* **Task objective**: Your answer should be every line from the records that contains "码代码不易".

* **Task input**:
+--
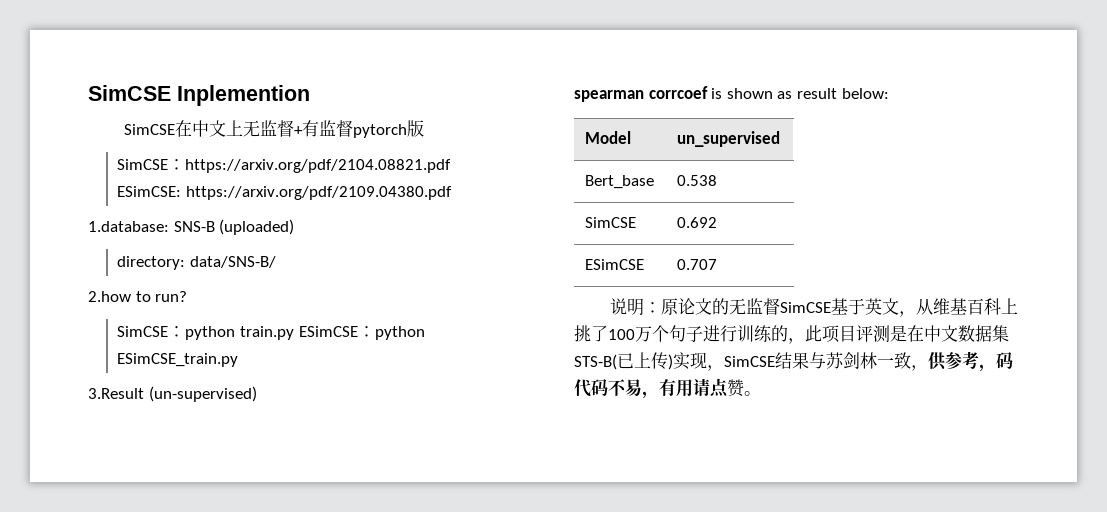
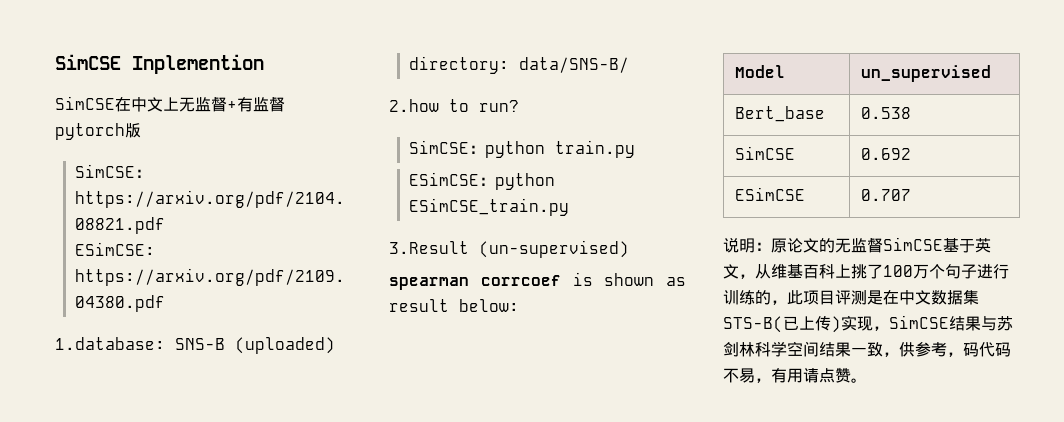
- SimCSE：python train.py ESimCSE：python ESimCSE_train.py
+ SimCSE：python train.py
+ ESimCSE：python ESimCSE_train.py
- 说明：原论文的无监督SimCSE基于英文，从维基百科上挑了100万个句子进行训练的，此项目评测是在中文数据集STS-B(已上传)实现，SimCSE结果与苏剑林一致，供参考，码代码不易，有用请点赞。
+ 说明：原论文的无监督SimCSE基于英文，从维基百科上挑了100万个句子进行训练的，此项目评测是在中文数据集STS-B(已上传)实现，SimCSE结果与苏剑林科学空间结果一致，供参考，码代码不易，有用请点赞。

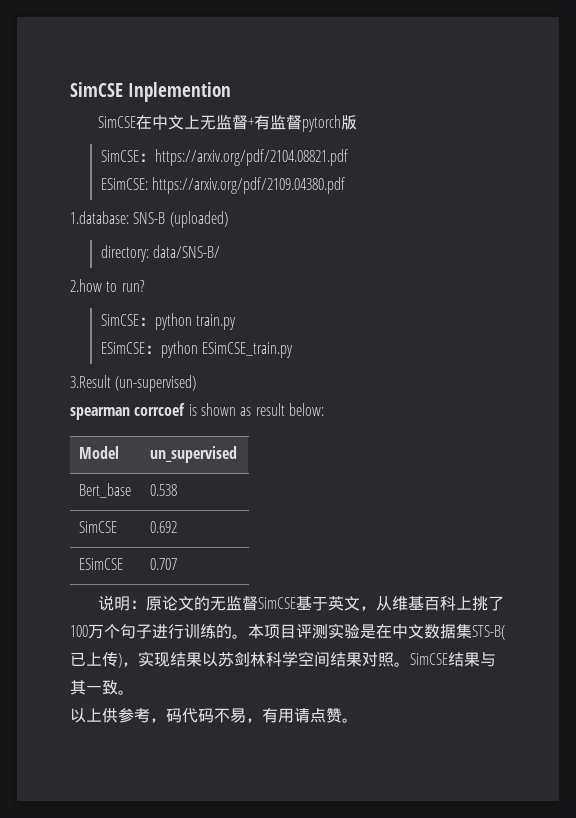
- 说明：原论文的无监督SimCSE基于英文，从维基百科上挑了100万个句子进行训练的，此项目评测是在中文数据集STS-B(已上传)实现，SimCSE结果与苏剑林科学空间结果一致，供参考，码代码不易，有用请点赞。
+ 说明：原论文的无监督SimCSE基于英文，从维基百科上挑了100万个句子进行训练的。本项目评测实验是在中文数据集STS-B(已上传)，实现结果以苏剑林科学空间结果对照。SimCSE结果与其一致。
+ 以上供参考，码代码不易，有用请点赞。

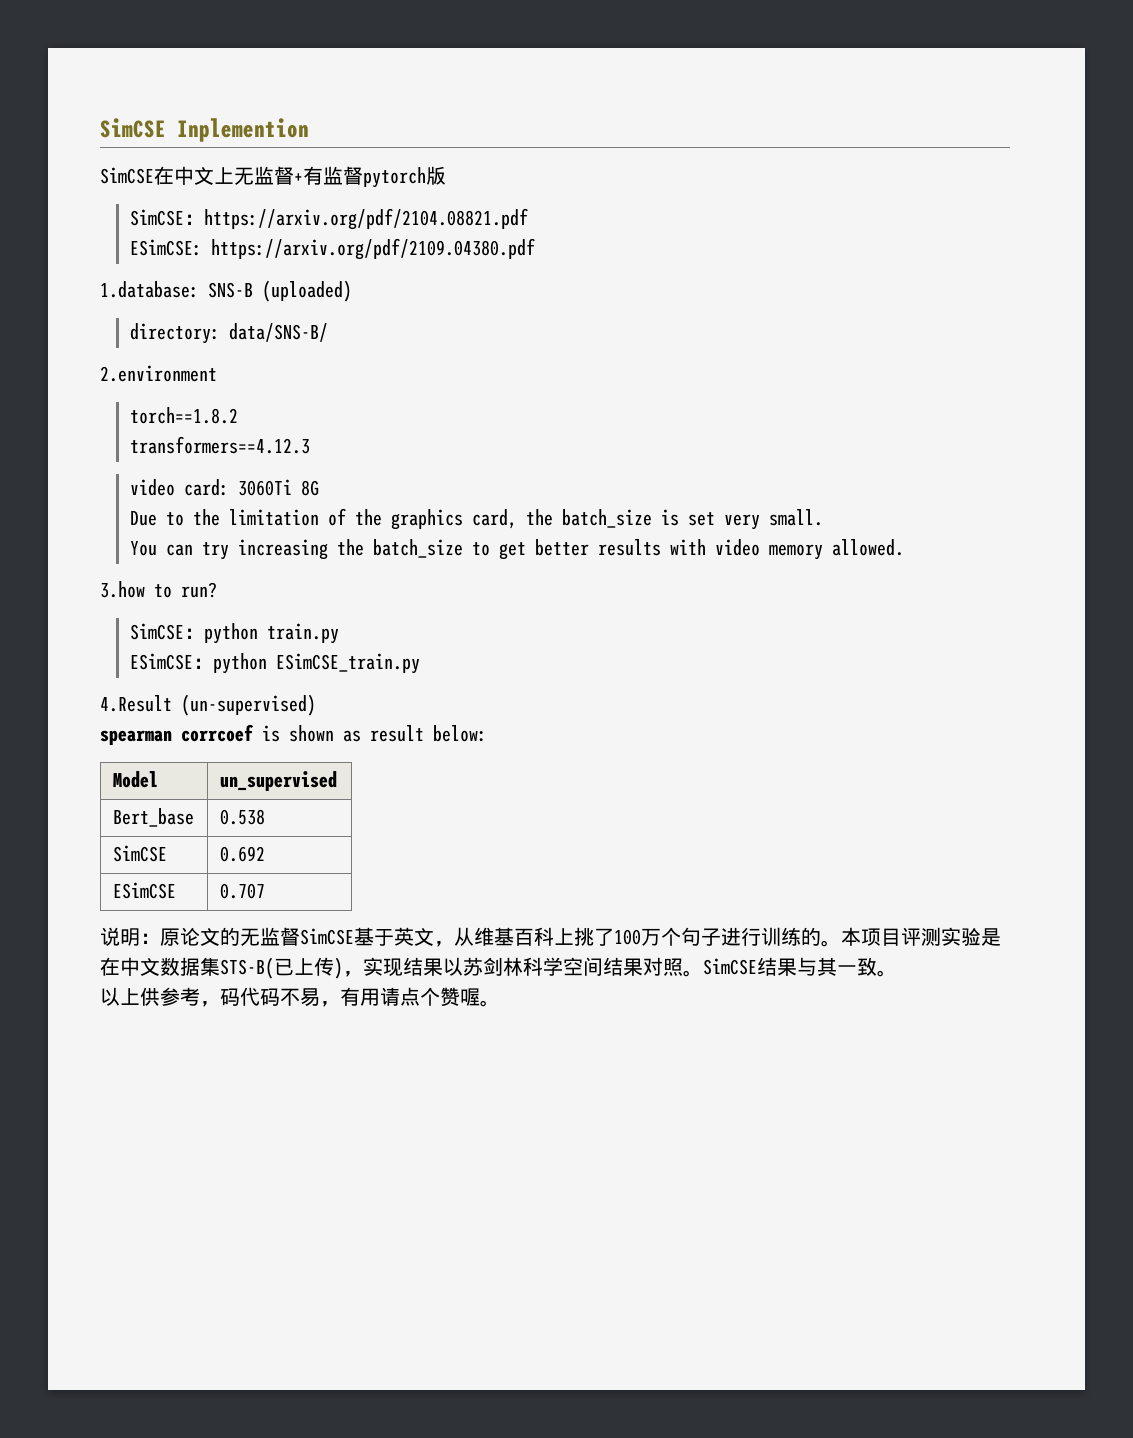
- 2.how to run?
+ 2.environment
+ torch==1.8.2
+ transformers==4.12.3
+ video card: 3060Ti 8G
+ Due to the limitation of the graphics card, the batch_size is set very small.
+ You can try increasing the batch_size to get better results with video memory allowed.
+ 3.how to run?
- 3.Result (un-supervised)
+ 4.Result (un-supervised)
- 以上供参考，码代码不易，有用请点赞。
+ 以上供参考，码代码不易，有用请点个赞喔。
+--
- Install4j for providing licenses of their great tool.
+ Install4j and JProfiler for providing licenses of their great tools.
+--
* **Result**:
- 说明：原论文的无监督SimCSE基于英文，从维基百科上挑了100万个句子进行训练的，此项目评测是在中文数据集STS-B(已上传)实现，SimCSE结果与苏剑林一致，供参考，码代码不易，有用请点赞。
+ 说明：原论文的无监督SimCSE基于英文，从维基百科上挑了100万个句子进行训练的，此项目评测是在中文数据集STS-B(已上传)实现，SimCSE结果与苏剑林科学空间结果一致，供参考，码代码不易，有用请点赞。
- 说明：原论文的无监督SimCSE基于英文，从维基百科上挑了100万个句子进行训练的，此项目评测是在中文数据集STS-B(已上传)实现，SimCSE结果与苏剑林科学空间结果一致，供参考，码代码不易，有用请点赞。
+ 以上供参考，码代码不易，有用请点赞。
- 以上供参考，码代码不易，有用请点赞。
+ 以上供参考，码代码不易，有用请点个赞喔。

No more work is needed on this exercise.